4.2 Classification Results

The proposed brain MRI images segmentation method is simulated using MATLAB 2020b driven by a single Intel(R) Core(TM) i5-3570 64bit CPU with 8 GB RAM and 3.40 GHz clock frequency. Additional memory was not required during the entire process. In this work, three different publicly available Dataset is used for training and testing the classifier. The different types of brain tumor images are given in Fig. 3.

Fig. 3
figure 3

Typical brain tumor images a Glioma b Meningioma c Pituitary tumor d Normal

The following evaluation metrics are used for validating the classifier performance. It is given in Eq. (7)

$$\begin{gathered} Accuracy = \frac{TP + TN}{{Total\,no\,of\,images}} \hfill \\ Precision = \frac{TP}{{FP + TP}} \hfill \\ Recall = \frac{TP}{{FN + TP}} \hfill \\ F1score = 2*\frac{Precision*Recall}{{Precision + Recall}} \hfill \\ \end{gathered}$$
(7)

where accuracy explains how well the architecture can classify the images. It is given as the ratio of total correct prediction made to the total number of predictions made. Precision is given by the ratio of total number of correctly classified positive cases to the sum of total positive cases predicted. High value for precision is required in order to minimize the number of false positive classifications. Recall is defined as the ratio of total positive cases correctly classified to all correctly classified observations and F1 score gives the harmonic mean of precision and recall.
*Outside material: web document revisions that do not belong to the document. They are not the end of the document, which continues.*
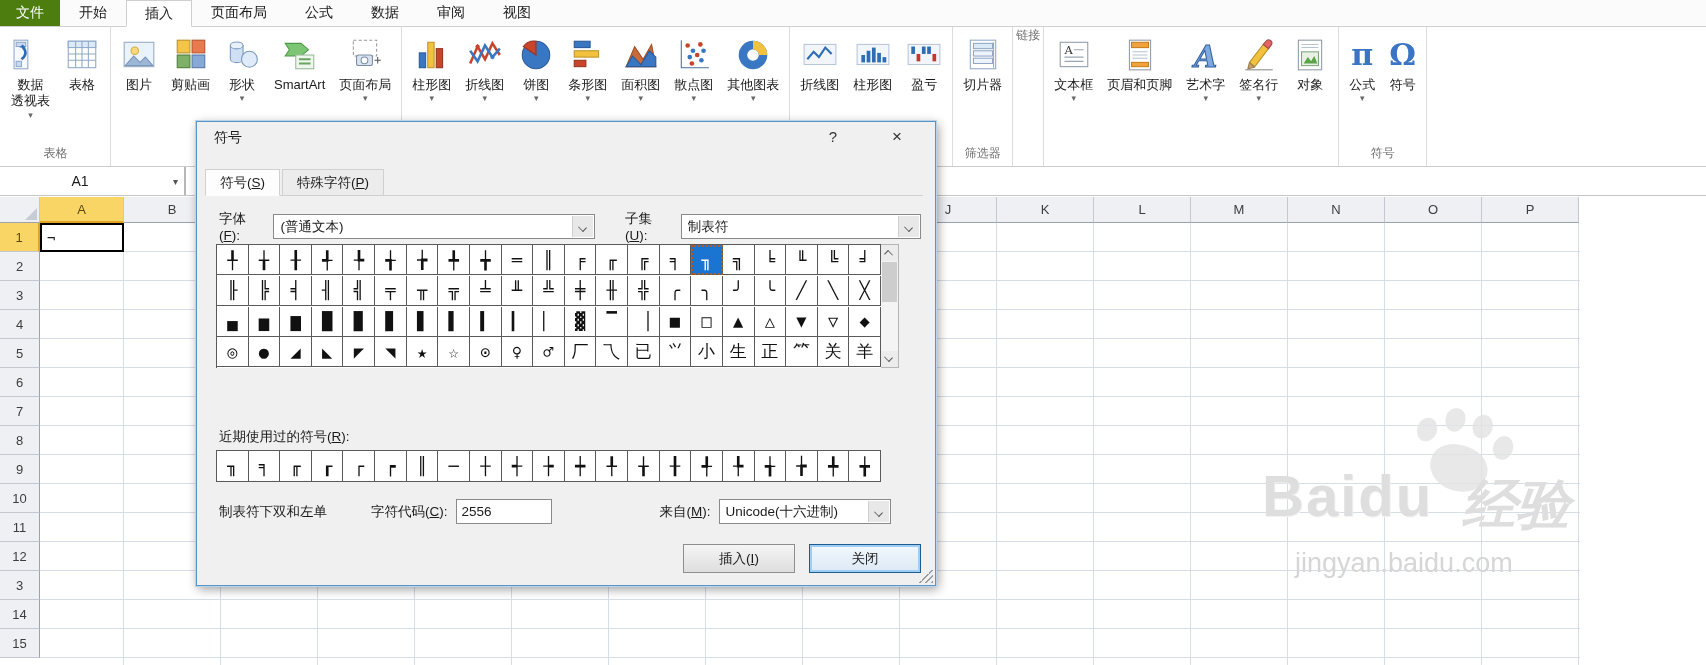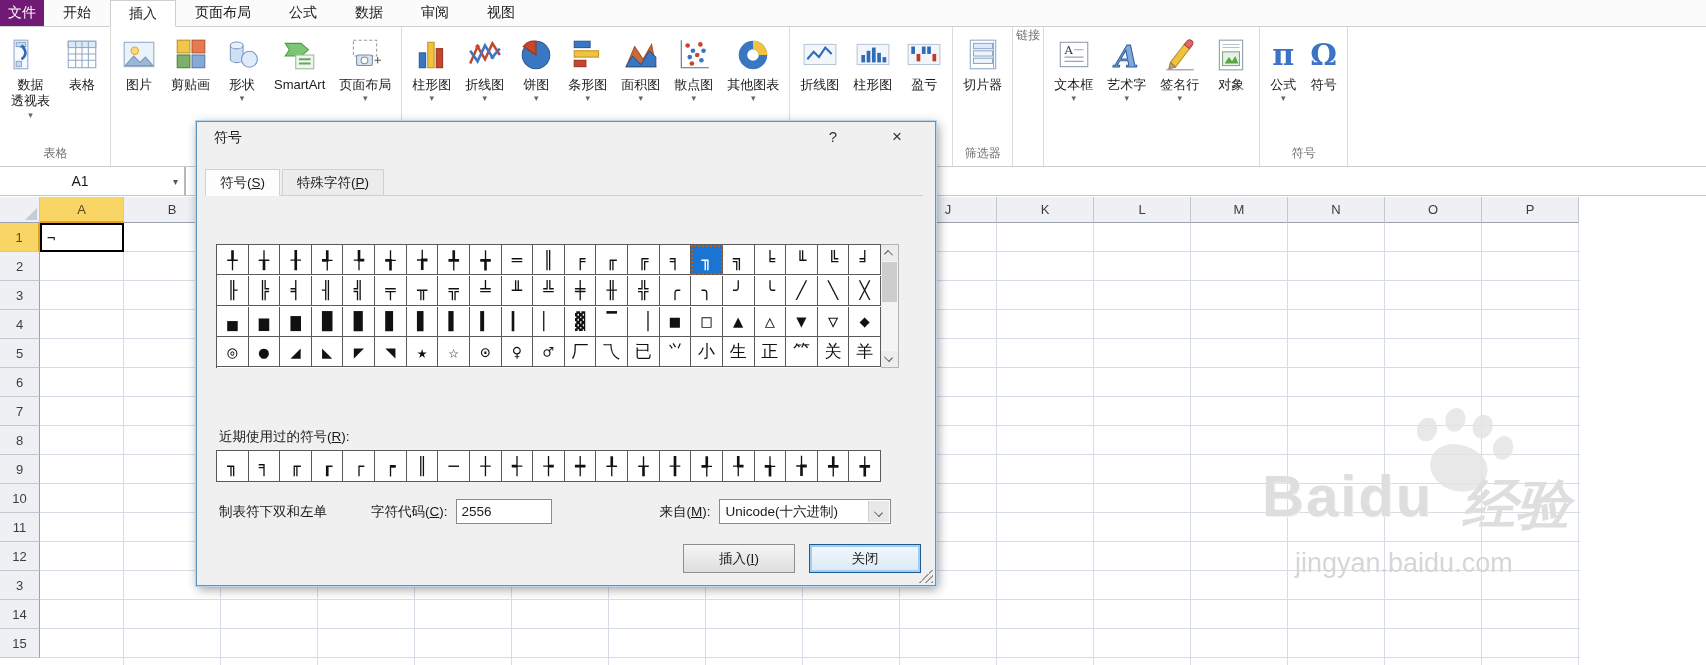"文件" .filetab { background: #701a75 -> #4d7c0f; padding: 0 8px -> 0 16px }
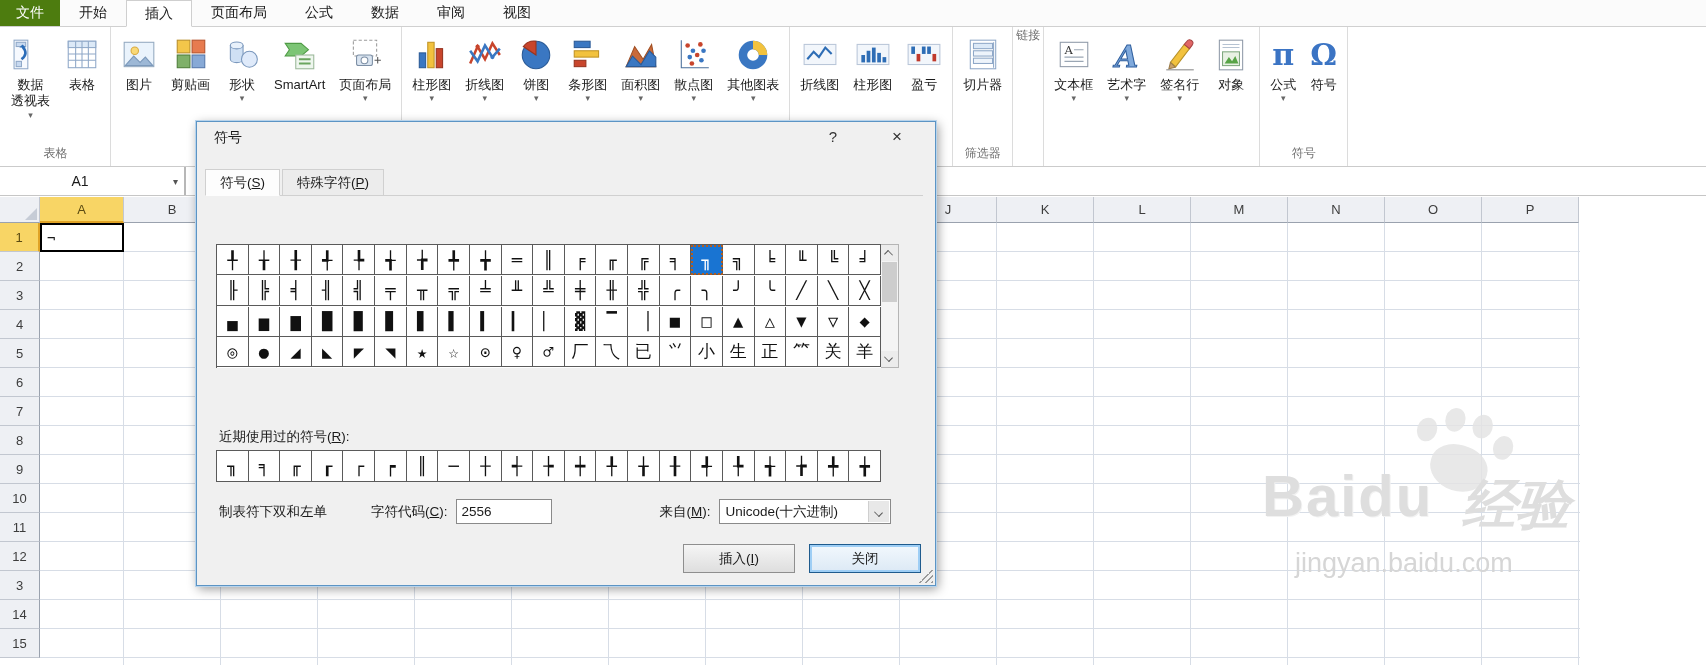"页眉和页脚" div.ritem { html: none -> <div> <span> <svg> <rect></rect> <rect></rect> <path></path> <rect></rect> </svg> </span> <span>页眉和页脚</span> </div> }
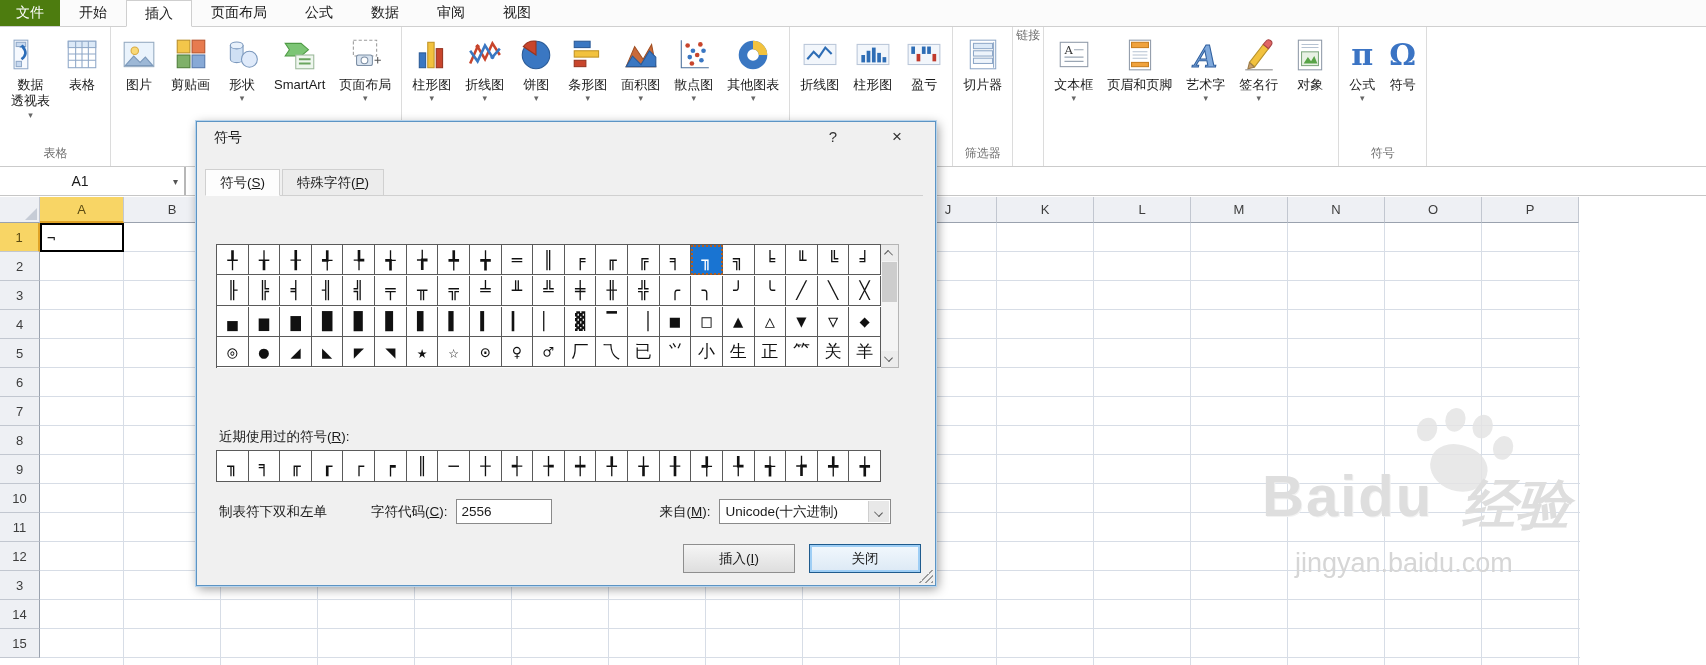"字体(F):" div.frow { html: none -> <div> <span>字体(<u>F</u>):</span> <div> <span>(普通文本)</span> <span> <span></span> </span> </div> <span>子集(<u>U</u>):</span> <div> <span>制表符</span> <span> <span></span> </span> </div> </div> }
It can be also defined as the weighted average of precision and recall [18,19,20]. The performance comparison of proposed model and other models are given in Table 1. The confusion matrix of the proposed system with different Dataset is given in Fig. 4 and the classification rate of various models using different statistics method is given in Fig. 5.

Table 1 Comparison of proposed system performance with state of the art methods
Fig. 4
figure 4

Confusion matrix of proposed Deep CNN model (a) Dataset 1, (b) Dataset 2, (c) Dataset 3, and (d) Merged Dataset

Fig. 5
figure 5

Experimental results of accuracy of different models on all datasets

5 Conclusion

In this paper, a new multi-scale approach to segment the brain tumor in MRI image was described and evaluated in several publicly available databases. This paper also presents an assessment of the most appropriate scales for the brain tumor segmentation, complementing previous work that defines these scales empirically. Furthermore, it was also demonstrated that a multi-scale analysis can improve the brain tumor segmentation. Although recent research has been focusing on deep learning methods, rule-based methods can also be important for the definition of features, that can significantly improve the outcome of these methods. The achieved results show that the proposed approach is very competitive when compared with the current state of the art methods, particularly in high-resolution images. Our method still needs further improvement in the enhancing tumor region segmentation. It were practical tools in 3D brain tumor segmentation.